What You Don’t Know about Bing (But Totally Should)

Bing Search EngineWhat You Don’t Know about Bing (But Totally Should)

Admit it. When it comes to search, you don’t use anything other than Google for your fact-finding needs. Not that there’s anything wrong with that, but consider your options.

Wait – did you even know you had options?

If you know search engine optimization, you know Google’s not the only player in search. That’s right; we’re talking about Bing.

You know – the search engine from Microsoft? Creators of Windows, Internet Explorer, and the Xbox? While often overlooked in favor of its vastly more popular competitor, Bing hangs in there like the underdog it is (which seems silly considering this is Microsoft we’re talking about).

This begs the question: Why even consider using Bing as your search engine? Well, we’re here to lay it out for you. Here’s what you don’t know about Bing but totally should:

  1. ‘Bing’ Wasn’t Always ‘Bing.’

Microsoft entered the search engine game back in the ‘90s with MSN (now the homepage of Internet Explorer). But Microsoft’s search engine went by other names before becoming what we know today:

  • 1998 – MSN Search
  • 2006 – Windows Live Search
  • 2007 – Live Search
  • 2009 – Bing

That’s quite a history, huh? You might think all this change would have led to a serious case of identity crisis for Bing. But change is the Internet’s bread and butter. To change is to accommodate the evolving needs of the user.

Read on to find out how Bing’s evolved…

  1. Bing’s Homepage Might Provide Your Next Vacation Spot.

Bing knows it needs to make a good first impression for new visitors. And when pitted against the austere appearance of Google’s homepage, Bing knows that it has to offer something different to win people to its cause.

Well, check this out:

(Image credit: Bing)


How’s that for a homepage? Bing greets visitors with a stunning image of an interesting subject or locale like the one above every day. But that’s not all: Bing embeds clickable links which take you to related search results of the subject. The one pictured, a photo of Burg Hohenzollern Castle, features links about the castle’s ruler, historical background, and – you guessed it – more gorgeous pictures.

We imagine everyone’s list of dream vacations have gotten a lot longer since Bing began implementing the homepage.

  1. Bing’s Video Lets You Watch Before You Watch.

Not many ways you can improve a video’s search results – but Bing did.

Bing Smart Video Preview is smart, novel, and more than a little useful, especially when you’re trying to find something quickly. Just hover over the video for a quick preview to see if it’s what you were looking for. Bing Video keeps you on your search results page, so you don’t have to open a billion tabs just to find that one song you heard once (Hint: It’s this one.)

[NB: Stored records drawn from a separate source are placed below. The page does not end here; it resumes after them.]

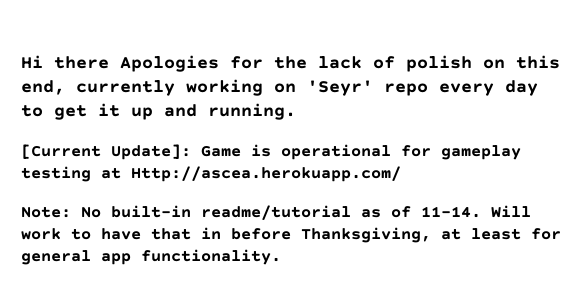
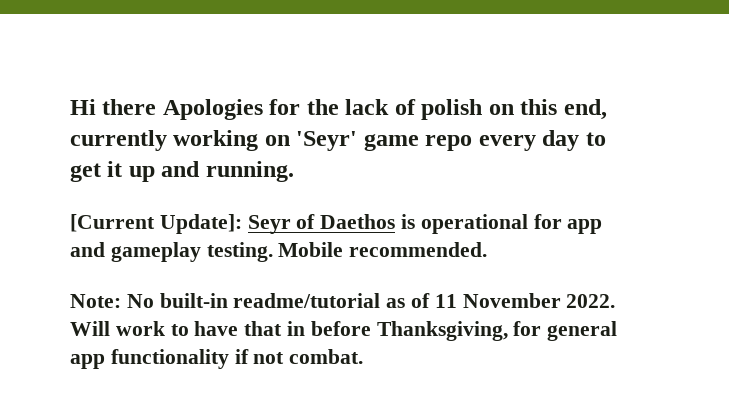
(373, 88) none -> [363,134,419,151] game
[201,144,521,160] [21,166,401,182] Game is operational for gameplay testing at Http://ascea.herokuapp.com/ -> [247,214,603,234] [70,242,488,262] Seyr of Daethos is operational for app and gameplay testing. Mobile recommended.
[421,206,481,218] 11-14. -> [434,293,616,308] 11 November 2022.
[441,228,521,240] at least -> (508, 331) none
[141,249,281,265] functionality. -> [110,349,364,369] functionality if not combat.

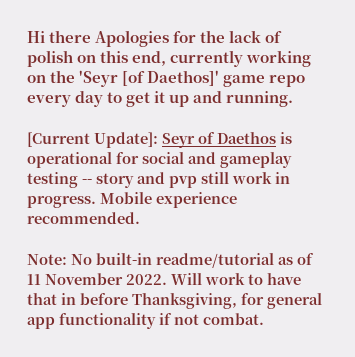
[296,131,358,151] 'Seyr' -> [50,70,220,87] the 'Seyr [of Daethos]'
[567,219,603,234] app -> [142,152,184,164] social
[206,242,344,262] testing. Mobile -> [27,172,290,188] [27,192,237,208] testing -- story and pvp still work in progress. Mobile experience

  1. Bing Travel Can Make Vacation a Breeze.

Who the heck wants to spend time searching for the best deals on airfare?

Answer: Bing does!

Bing Travel predicts and compares airfare prices, letting you know whether you should buy your flight tickets now or wait. Just plug in where you’re heading from, your destination, and your relevant dates, and Bing! You’re on your way to rest and relaxation. Complete with a flight status checker, currency converter, hotel finder – like a good concierge, Bing Travel is helpful and knowledgeable.

Bing Travel combos well with the Bing homepage. Find your next vacation destination on the homepage and then see what it’ll take to fly there using Bing’s price predictions.

  1. Bing’s Greatest Strength is Not Being Google.

And the best part about Bing? It’s not trying to be something it’s not.

Bing is still a search engine, sure. But while Google provides a streamlined, no-nonsense approach to search, Bing’s not trying to step on Google’s toes. Bing knows it can’t currently compete on the same level as Google’s die-hard commitment to improving search.

So, Bing doesn’t.

And why should it? Rather than give users a hopeless attempt, providing a search experience that is pretty much destined to take second place to Google’s sheer functionality, Bing offers us something else. Something fresh and fun and different.

Here are some quick looks which show the fresh fun of the Bing experience:

  • Bing collaborated with Stephen Colbert on The Colbert Report which had Microsoft (Bing’s owner) donate $2,500 each time Colbert said “Bing” on air. The result? A whopping 40 times, for a total of $100,000.
  • Bing Rewards lets users redeem credits awarded to them through searching on Bing for electronics and other prizes.
  • Bing held its own version of the Pepsi Challenge. The study (called “Bing it On”) showed 57% of 1,000 participants preferred Bing’s results to Google’s.
  • It’s rumored that “Bing” stands for “Bing Is Not Google.” (Source: The Guardian)

Why You Should Use Bing Sometimes

Ask yourself: Why do you use search engines? To find your next favorite Mexican restaurant? To research the local language in Reykjavík, Iceland? Whatever the reason, you’re using search engines for the same thing: finding answers to your questions.

Bing, Google, and all the other search engines are tools to help you accomplish this very thing. Whether you’re searching for fun or if there’s real money on the line, you want to find the most relevant search results to find you what you want. And using more than one search engine will ensure nothing slips through the cracks.